Information shown Block Start
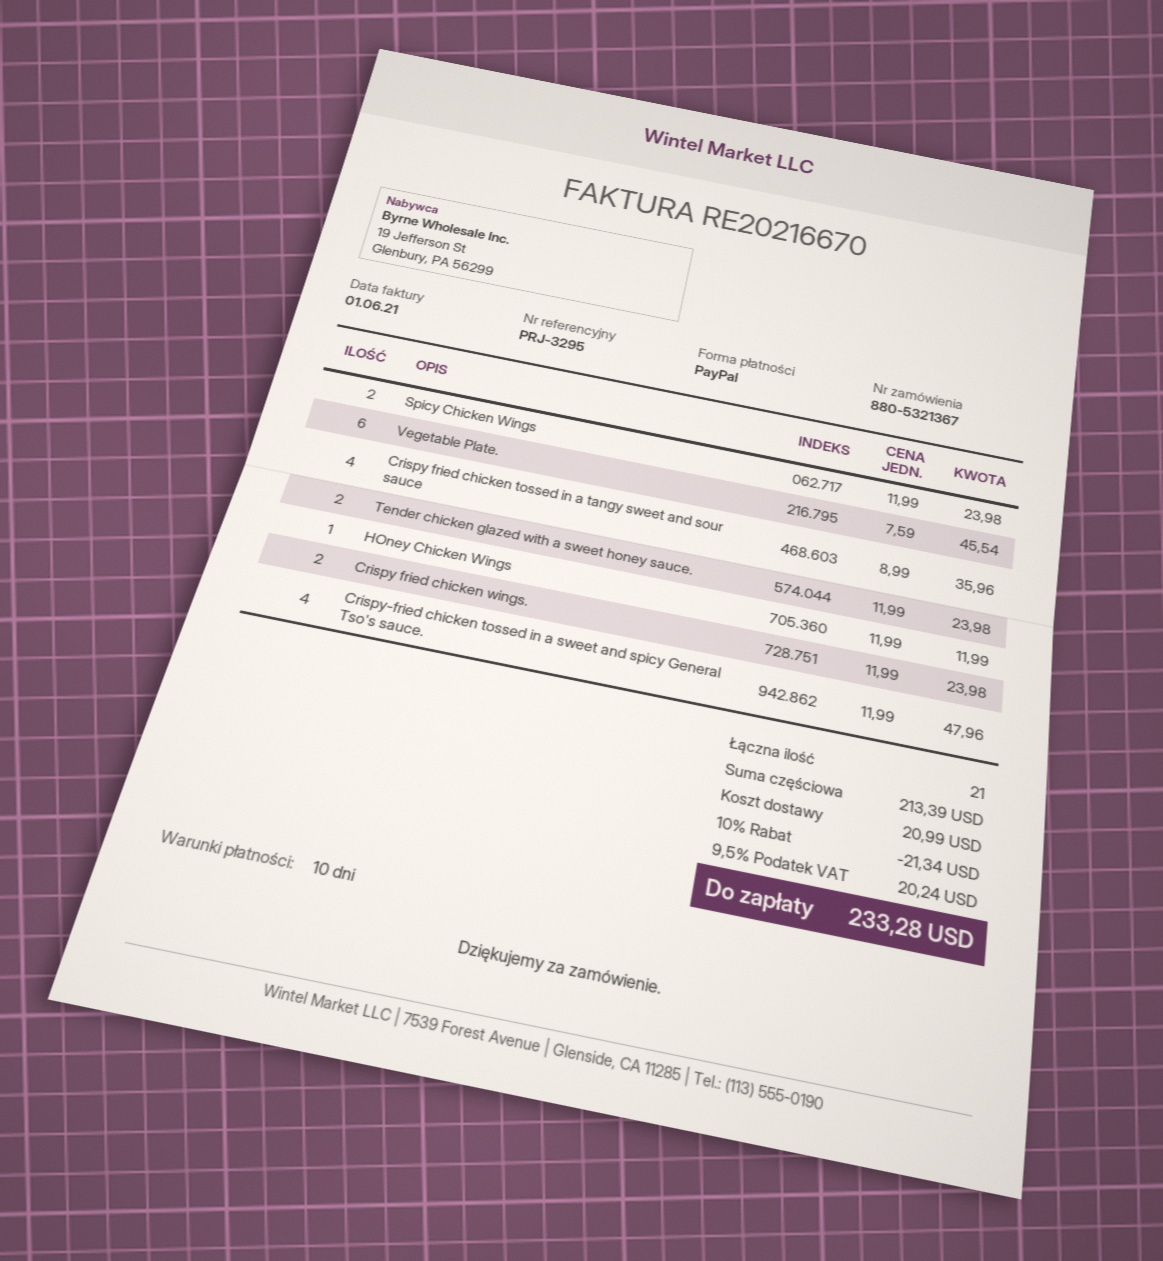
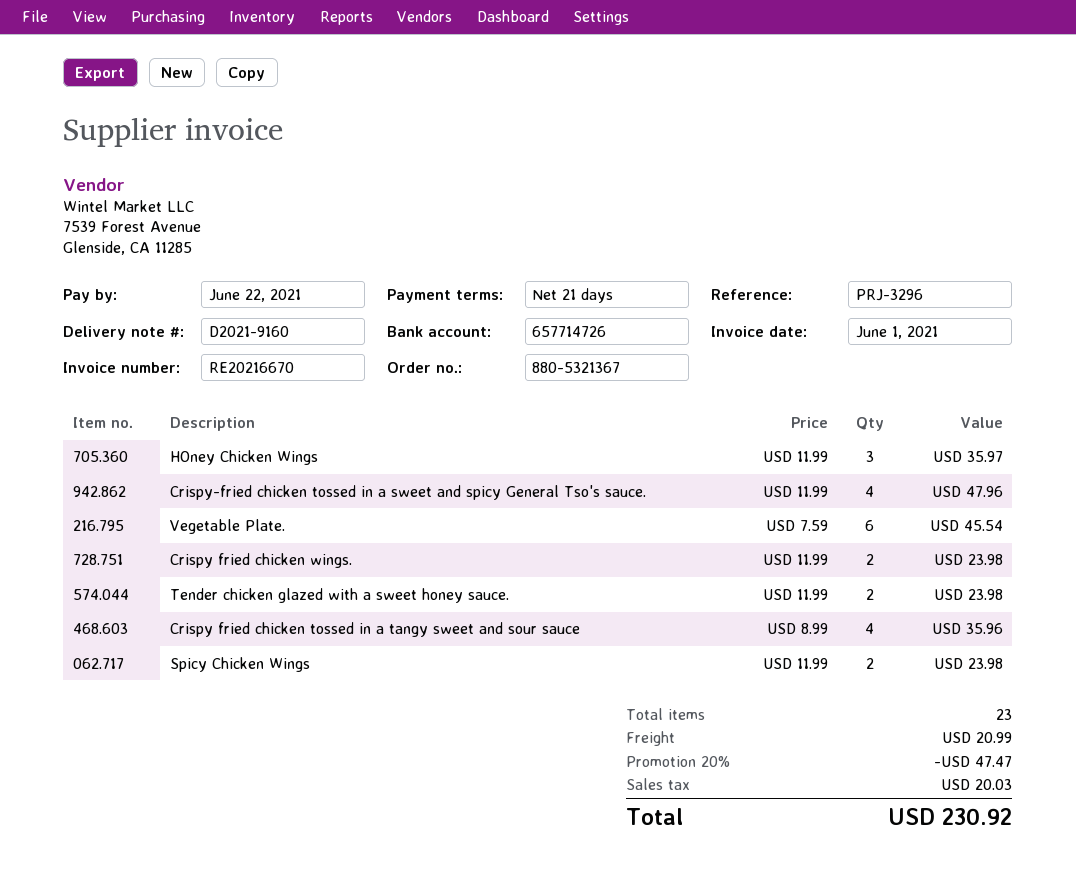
payment terms: 10 days -> 21 days
reference: PRJ-3295 -> PRJ-3296
HOney Chicken Wings: 1 x 11.99 = 11.99 -> 3 x 11.99 = 35.97
total quantity: 21 -> 23
discount: 10% = 21.34 -> 20% = 47.47
tax: 20.24 -> 20.03
total: 233.28 -> 230.92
Information shown Block End
(Exercise instructions) Write the full listing out again with every line unchanged, but include no pictures.

(Result)
payment terms: 10 days -> 21 days
reference: PRJ-3295 -> PRJ-3296
HOney Chicken Wings: 1 x 11.99 = 11.99 -> 3 x 11.99 = 35.97
total quantity: 21 -> 23
discount: 10% = 21.34 -> 20% = 47.47
tax: 20.24 -> 20.03
total: 233.28 -> 230.92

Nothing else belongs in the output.